## Supplied material
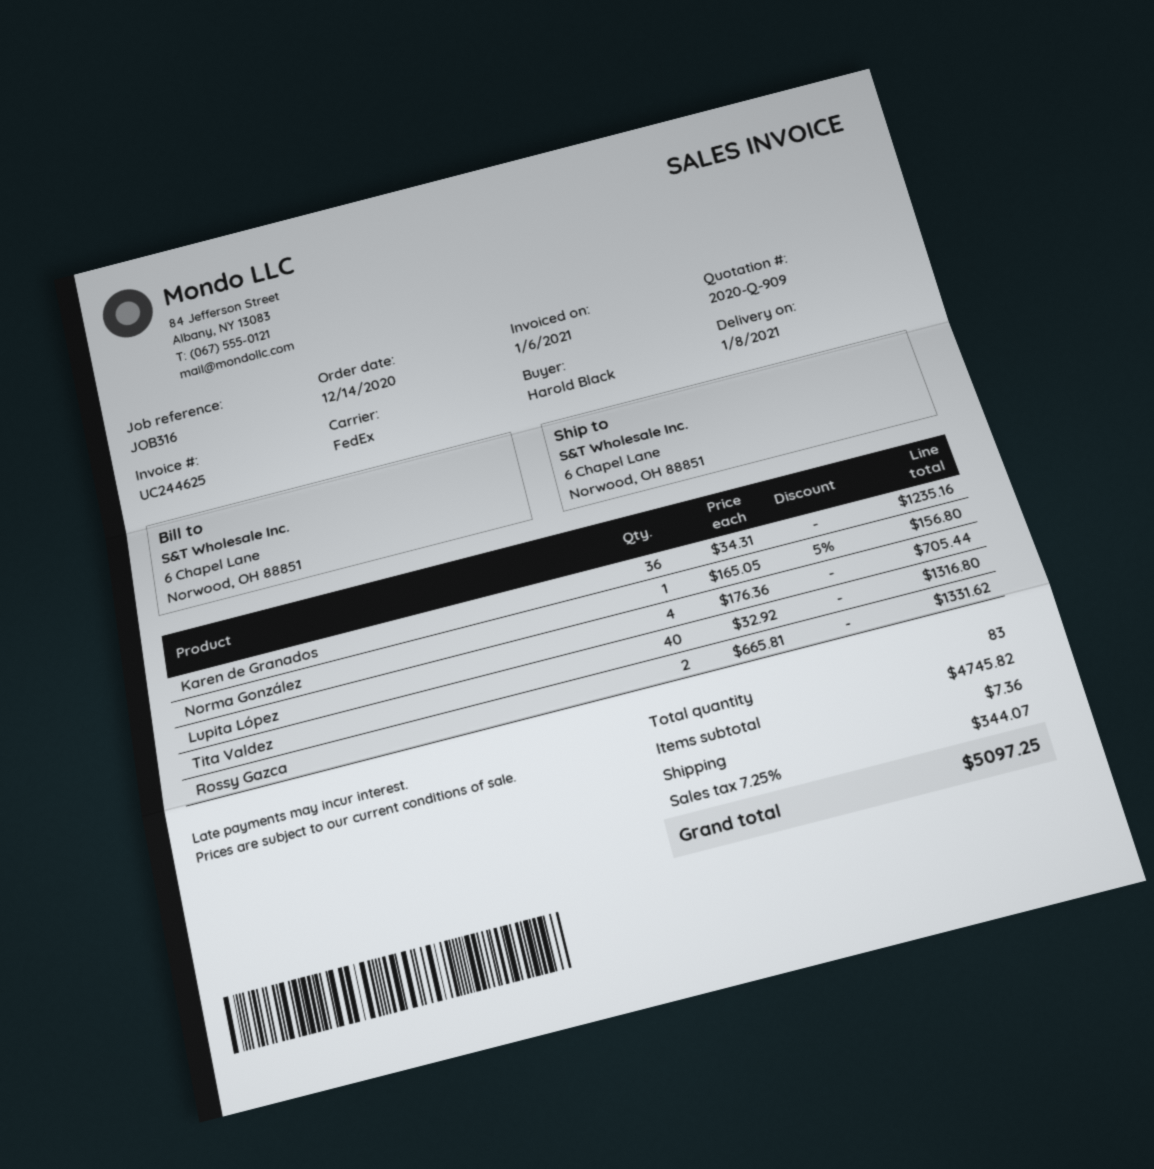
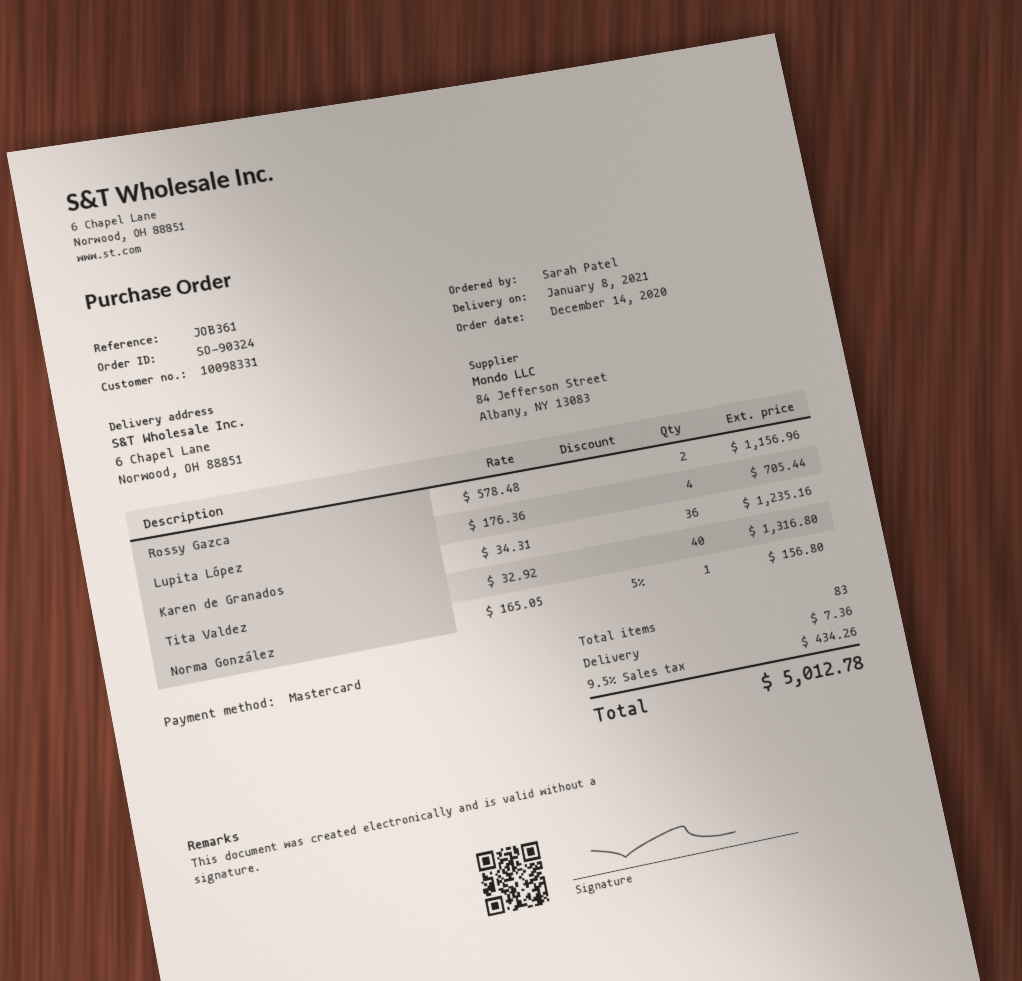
reference: JOB316 -> JOB361
ordered by: Harold Black -> Sarah Patel
Rossy Gazca: 2 x 665.81 = 1331.62 -> 2 x 578.48 = 1156.96
tax: 7.25% = 344.07 -> 9.5% = 434.26
total: 5097.25 -> 5012.78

## Exercise
Transcribe exactly, please, the lines from the one with "ordered by: Harold Black -> Sarah Patel" to the last line of the entries above, ends included.

## Written solution
ordered by: Harold Black -> Sarah Patel
Rossy Gazca: 2 x 665.81 = 1331.62 -> 2 x 578.48 = 1156.96
tax: 7.25% = 344.07 -> 9.5% = 434.26
total: 5097.25 -> 5012.78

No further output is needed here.